Prebiotics refer to substrates that can be selectively utilized by host microorganisms to render them healthy. Most of the current researches on prebiotics still stay on a single action, and the effect of improving the whole structure of intestinal flora is limited and has no broad spectrum. It has also been found that single high precision prebiotics (inulin) react in dysbacteriosis to promote liver cancer. Obesity is often accompanied by dysregulation of the flora. Therefore, scientific combination proportion is carried out according to the characteristics of single prebiotics, so that the method is based on diversified and deep flora structure optimization, and can effectively promote beneficial bacteria proliferation, and promote organism health on the whole, thereby becoming the main direction of accurate nutrition research and prebiotic product development in the future.
Disclosure of Invention
The invention aims to provide a citrus prebiotic composition, and a preparation method and application thereof. The citrus prebiotic composition disclosed by the invention is rich in raw materials, low in cost and remarkable in effect, has a multi-flora regulation effect and remarkable in regulation effect, can improve obesity, reduce blood fat, reduce liver fat deposition, promote the generation of short-chain fatty acid, and can meet the requirements of various application scenes.
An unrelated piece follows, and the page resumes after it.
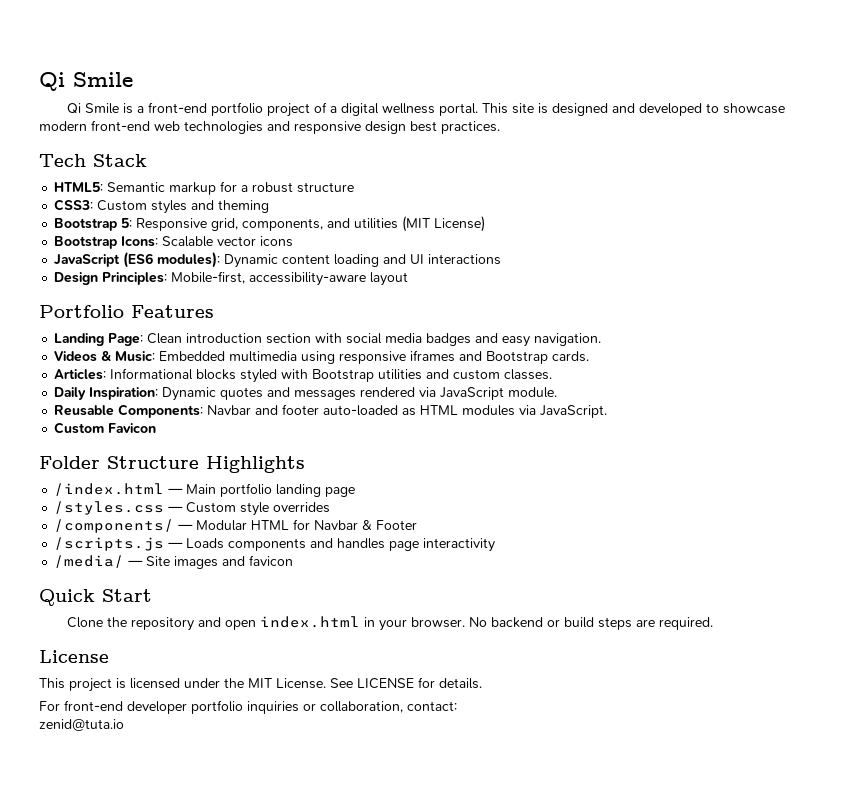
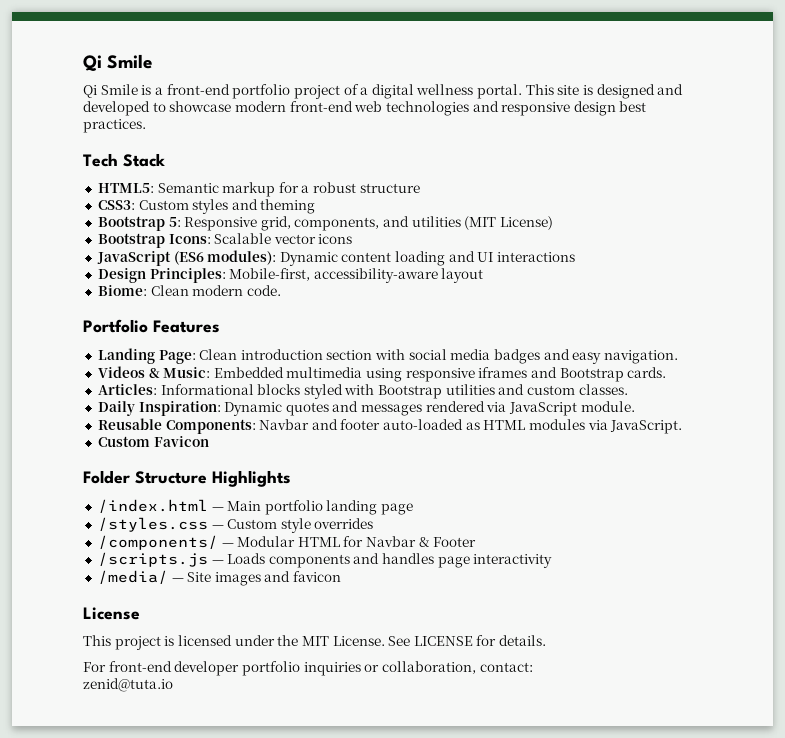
+ Biome: Clean modern code.
- Quick Start
- Clone the repository and open index.html in your browser. No backend or build steps are required.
The invention provides a citrus prebiotic composition comprising RGI type pectolysaccharide and hesperidin; the RGI-type pectic polysaccharide is rich in neutral sugars including arabinose and galactose.
Preferably, in the citrus prebiotic composition, the mass ratio of RGI pectolysaccharide to hesperidin is 10:1-1:10.
Preferably, the RGI pectic polysaccharide and hesperidin are derived from citrus, and the citrus comprises one or more of citrus unshiu, grapefruit, and orange.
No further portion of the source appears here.